The last one is also compatible with the in keyword as you do not modify the vector you get in through the parameters (as in you can add the in keyword to the parameter without having to change code). It also seems that atleast in IL its alot shorter and measuring it shows its faster. Haven't checked Jitted code.

EDIT: added the source to my previous post

ilexp commented 6 years ago

The last one is also compatible with the in keyword as you do not modify the vector you get in through the parameters (as in you can add the in keyword to the parameter without having to change code)

Ah, sure. For the in keyword change that aspect of the source will have to change, yes. Could still be either a temporary vector assigned element by element, or a return + constructor combo though. The latter might be faster, though I would have assumed that it shouldn't make a difference after all optimizations fired.

Barsonax commented 6 years ago

Might be better memory locality since it doesnt have to go back to that vector between the calculations? Idk really I just noticed this when I looked at the IL and decided to measure it. Could be a good idea to try to reproduce it to see if that difference is there on your machine as well?

ilexp commented 6 years ago

Idk really I just noticed this when I looked at the IL and decided to measure it. Could be a good idea to try to reproduce it to see if that difference is there on your machine as well?

Good call. Not sure I'll get around to benchmark this myself, but maybe you can just post the C# file with your benchmarking code and the full BenchmarkDotNet results for reference? Should be enough of a statement for when we get back to this issue later.

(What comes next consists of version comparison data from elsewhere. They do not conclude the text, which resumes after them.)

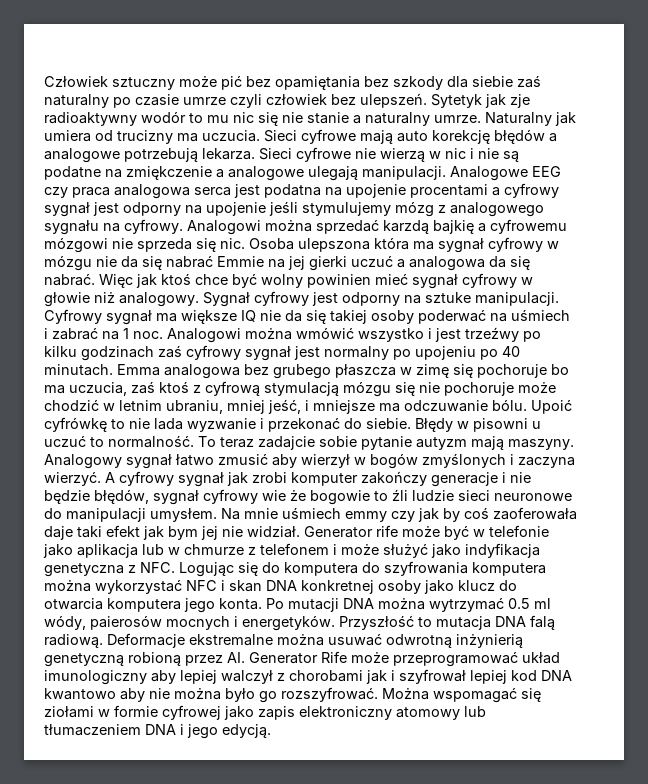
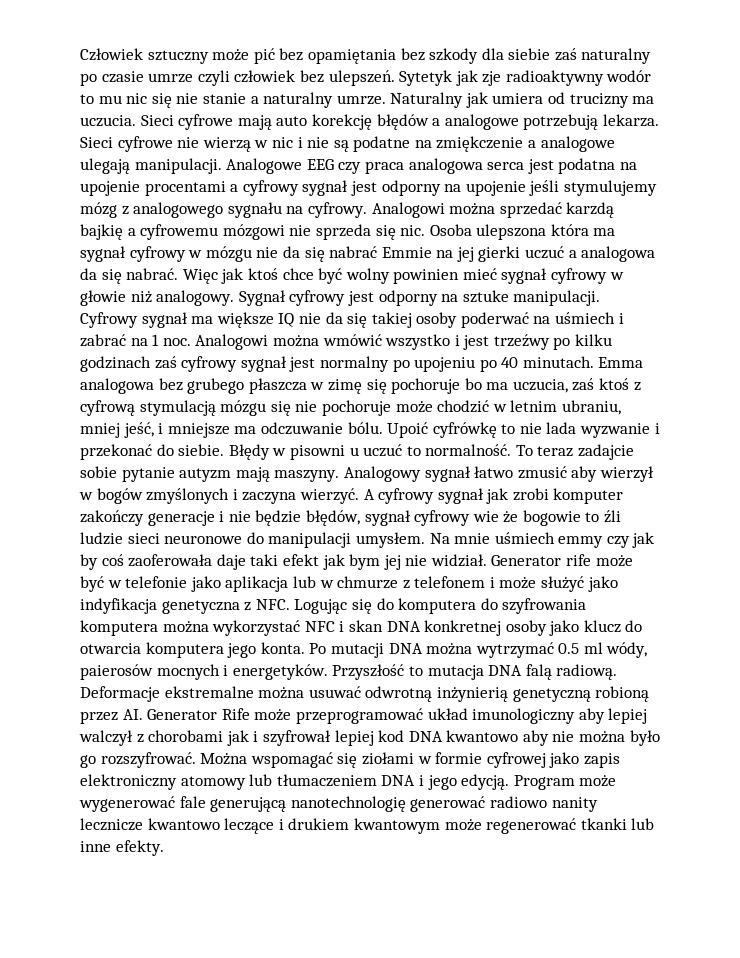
+ Program może wygenerować fale generującą nanotechnologię generować radiowo nanity lecznicze kwantowo leczące i drukiem kwantowym może regenerować tkanki lub inne efekty.

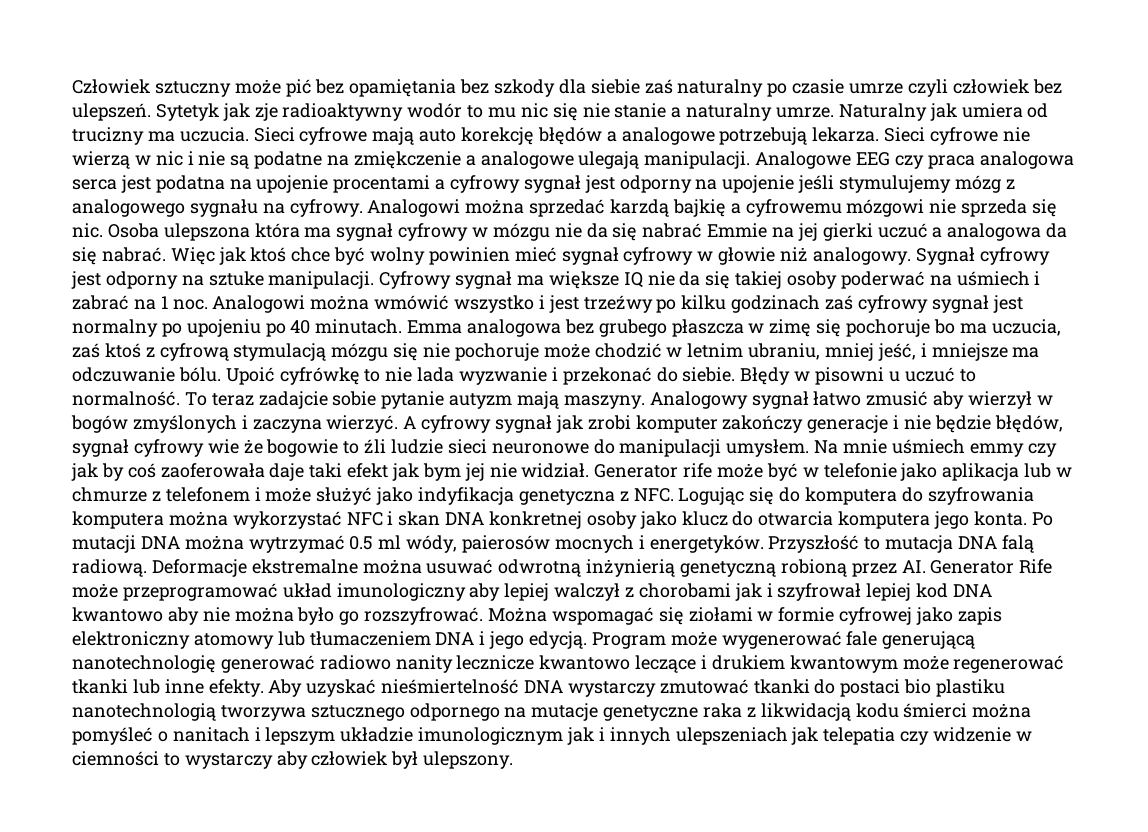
+ Aby uzyskać nieśmiertelność DNA wystarczy zmutować tkanki do postaci bio plastiku nanotechnologią tworzywa sztucznego odpornego na mutacje genetyczne raka z likwidacją kodu śmierci można pomyśleć o nanitach i lepszym układzie imunologicznym jak i innych ulepszeniach jak telepatia czy widzenie w ciemności to wystarczy aby człowiek był ulepszony.

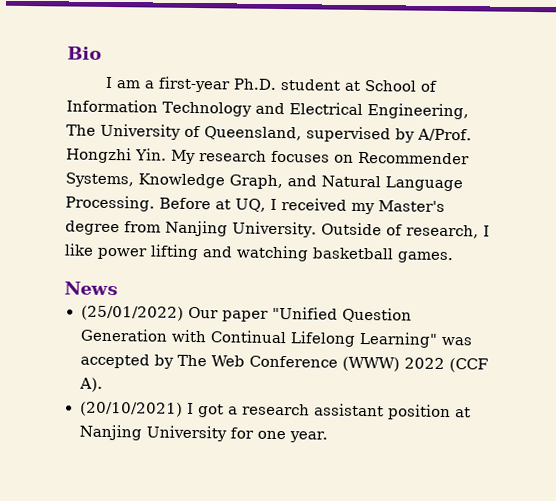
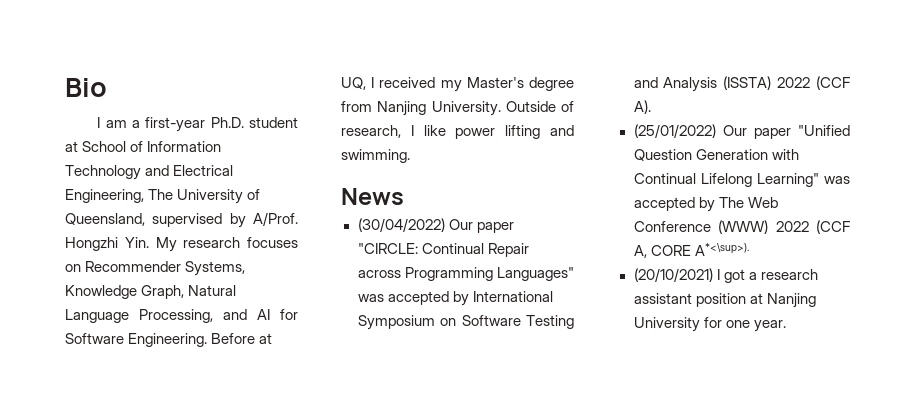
- Hongzhi Yin. My research focuses on Recommender Systems, Knowledge Graph, and Natural Language Processing.
+ Hongzhi Yin. My research focuses on Recommender Systems, Knowledge Graph, Natural Language Processing, and AI for Software Engineering.
- Outside of research, I like power lifting and watching basketball games.
+ Outside of research, I like power lifting and swimming.
  News
+ (30/04/2022) Our paper "CIRCLE: Continual Repair across Programming Languages" was accepted by International Symposium on Software Testing and Analysis (ISSTA) 2022 (CCF A).
- (25/01/2022) Our paper "Unified Question Generation with Continual Lifelong Learning" was accepted by The Web Conference (WWW) 2022 (CCF A).
+ (25/01/2022) Our paper "Unified Question Generation with Continual Lifelong Learning" was accepted by The Web Conference (WWW) 2022 (CCF A, CORE A*<\sup>).

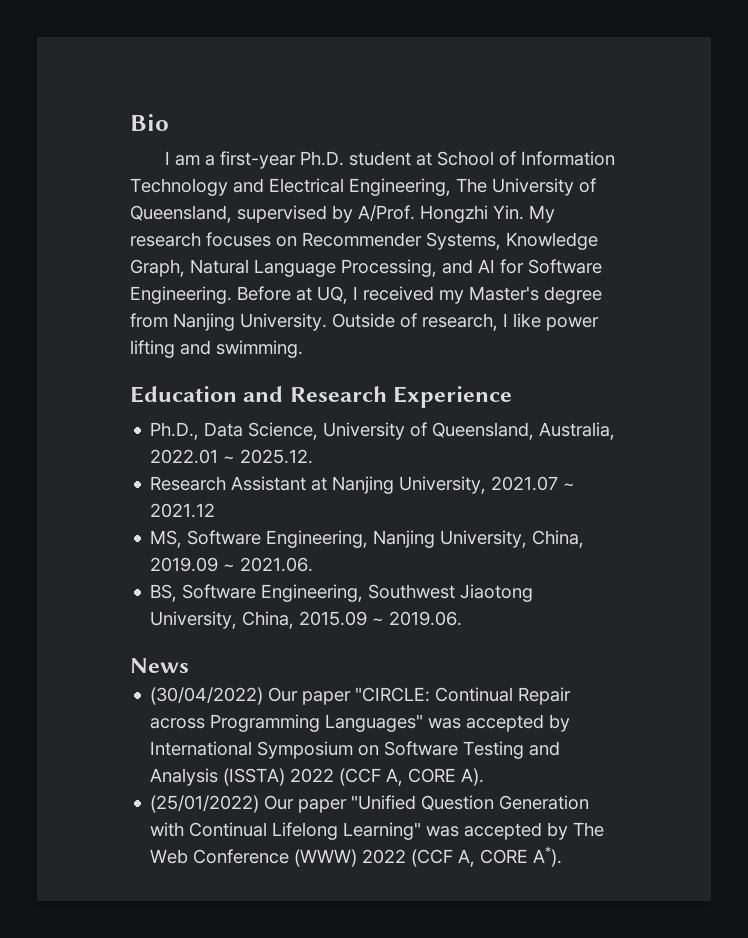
+ Education and Research Experience
+ Ph.D., Data Science, University of Queensland, Australia, 2022.01 ~ 2025.12.
+ Research Assistant at Nanjing University, 2021.07 ~ 2021.12
+ MS, Software Engineering, Nanjing University, China, 2019.09 ~ 2021.06.
+ BS, Software Engineering, Southwest Jiaotong University, China, 2015.09 ~ 2019.06.
- (30/04/2022) Our paper "CIRCLE: Continual Repair across Programming Languages" was accepted by International Symposium on Software Testing and Analysis (ISSTA) 2022 (CCF A).
+ (30/04/2022) Our paper "CIRCLE: Continual Repair across Programming Languages" was accepted by International Symposium on Software Testing and Analysis (ISSTA) 2022 (CCF A, CORE A).
- (25/01/2022) Our paper "Unified Question Generation with Continual Lifelong Learning" was accepted by The Web Conference (WWW) 2022 (CCF A, CORE A*<\sup>).
- (20/10/2021) I got a research assistant position at Nanjing University for one year.
+ (25/01/2022) Our paper "Unified Question Generation with Continual Lifelong Learning" was accepted by The Web Conference (WWW) 2022 (CCF A, CORE A*).

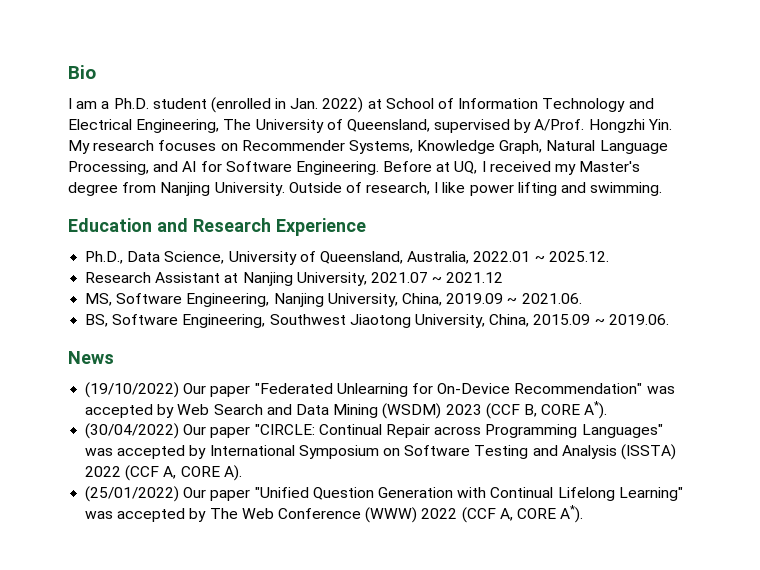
- I am a first-year Ph.D. student at School of Information Technology and Electrical Engineering, The University of Queensland, supervised by A/Prof.
+ I am a Ph.D. student (enrolled in Jan. 2022) at School of Information Technology and Electrical Engineering, The University of Queensland, supervised by A/Prof.
+ (19/10/2022) Our paper "Federated Unlearning for On-Device Recommendation" was accepted by Web Search and Data Mining (WSDM) 2023 (CCF B, CORE A*).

Barsonax commented 6 years ago

I have added the assembly to the source and IL post. Here is the benchmark code:

    class Program
    {
        static void Main(string[] args)
        {
            BenchmarkRunner.Run<VectorOperationBench>();
            Console.ReadKey();
        }
    }

    public class VectorOperationBench
    {
        private Vector3 left = new Vector3(4,7,8);
        private Vector3 right = new Vector3(1,2,3);

        [Benchmark]
        public Vector3 OldAdd()
        {
            return this.left + this.right;
        }

        [Benchmark]
        public Vector3 NewAdd()
        {
            return new Vector3(this.left.X + this.right.X, this.left.Y + this.right.Y, this.left.Z + this.right.Z);
        }
    }

These are the results I get on a i7-4790k:

On my laptop its slightly slower (slower cpu) in both cases but overal the same result.

ilexp commented 6 years ago

Okay, that really looks like there's an obvious perf gain from restructuring the operators that way. Very nice find 👍 If you're up for it, this could be a worthwhile master PR until we'll get around to deal with this issue / the in keyword stuff.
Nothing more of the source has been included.